While many people worry about being audited, audits are relatively rare. It’s much more common – and potentially very expensive – to be caught unregistered for the GST/HST.
One of the most costly mistakes you can make is not registering for the GST/HST when you reach the $30,000 mark. The scary thing is, CRA usually catches up to you a few years later, and retroactively asks for all the GST/HST you were supposed to have been billing/collecting all that time.
Registering for the GST/HST is possible at any time, but it’s only mandatory when you’ve billed at least $30,000 in self-employment in any 12 month period. As soon as you’ve crossed that threshold, however, you’re responsible for knowing that it’s time to register. You do not receive a warning or notification from CRA saying it’s time to do so.
Our office has learned that CRA is planning to start reviewing self-employed income tax returns for the 2012 tax year, looking for people who report billing over $30,000 and confirming that they have registered for the HST. If they haven’t, CRA will retroactively register them and demand remittances retroactively as well. In other words, you’re responsible for delivering the HST you should have been collecting for the past year or two.
The good news is, even if you didn’t register when you should have, you can still do it now. So long as you’re registered before CRA gets to your file – even if you registered the day before they call – they’ll leave you alone.
So if you did cross the $30,000 threshold in 2012 but you haven’t yet registered for the GST/HST, you still can. Get to it before May in order to avoid the coming crackdown.
Registering is free, fast, and can be done over the phone.
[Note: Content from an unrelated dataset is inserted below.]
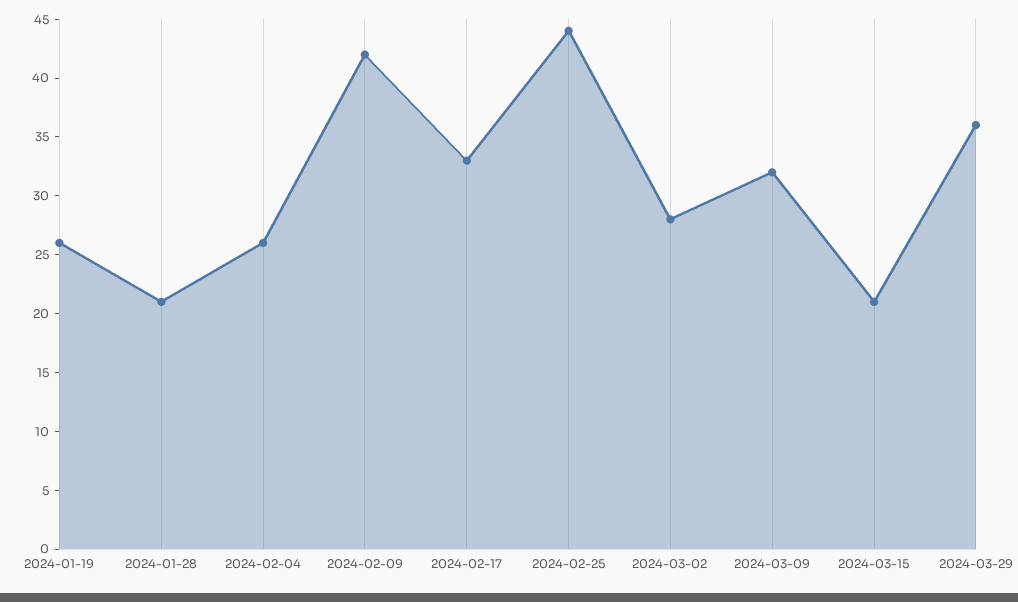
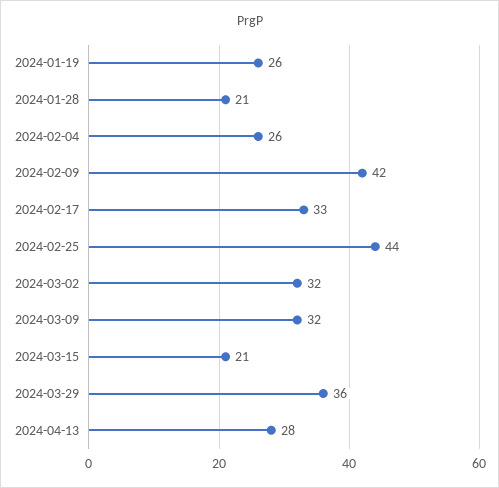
2024-03-02: 28 -> 32
2024-04-13: none -> 28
Call CRA’s business enquiries line at 1-800-959-5525 and press * to speak to an agent. The agent will guide you through the process and get you registered on the spot. Until the end of April, CRA’s hours are extended and live agents are available from 8:15 am to 8:00 pm local time on weekdays.
I was told by WSIB I had to register a business, although it wasn’t made clear what that meant. Turns out I was applying for a HST number, but I wasn’t making anywhere near 30k (and I still don’t). the CRA demanding payment for an arbitrary assessment, but I didn’t charge HST for that year.
Hi there. First, make sure you need to be a GST/HST registrant. It’s possible you need a business number (the first nine digits of your GST/HST number) but that you don’t actually need an associated GST/HST account.
If you can’t get out of being a GST/HST registrant, however, you need to file a GST/HST return because every GST/HST registrant is obliged to do so. And unfortunately, once you’re a registrant it doesn’t matter how little you make; if you bill anything through your business, you must charge GST/HST according to the rate used in the province where your customer resides and you MUST file a return. CRA uses arbitrary assessments when they don’t receive a return from you. You may be able to calculate a more favourable outcome (since you get to claim back any GST/HST you spent on business expenses) by preparing and filing a proper return, and your return will override the arbitrary assessment. Check out our Resources page to download an 8-page guide to the main details of how GST/HST works, or check out our blog posts on the subject.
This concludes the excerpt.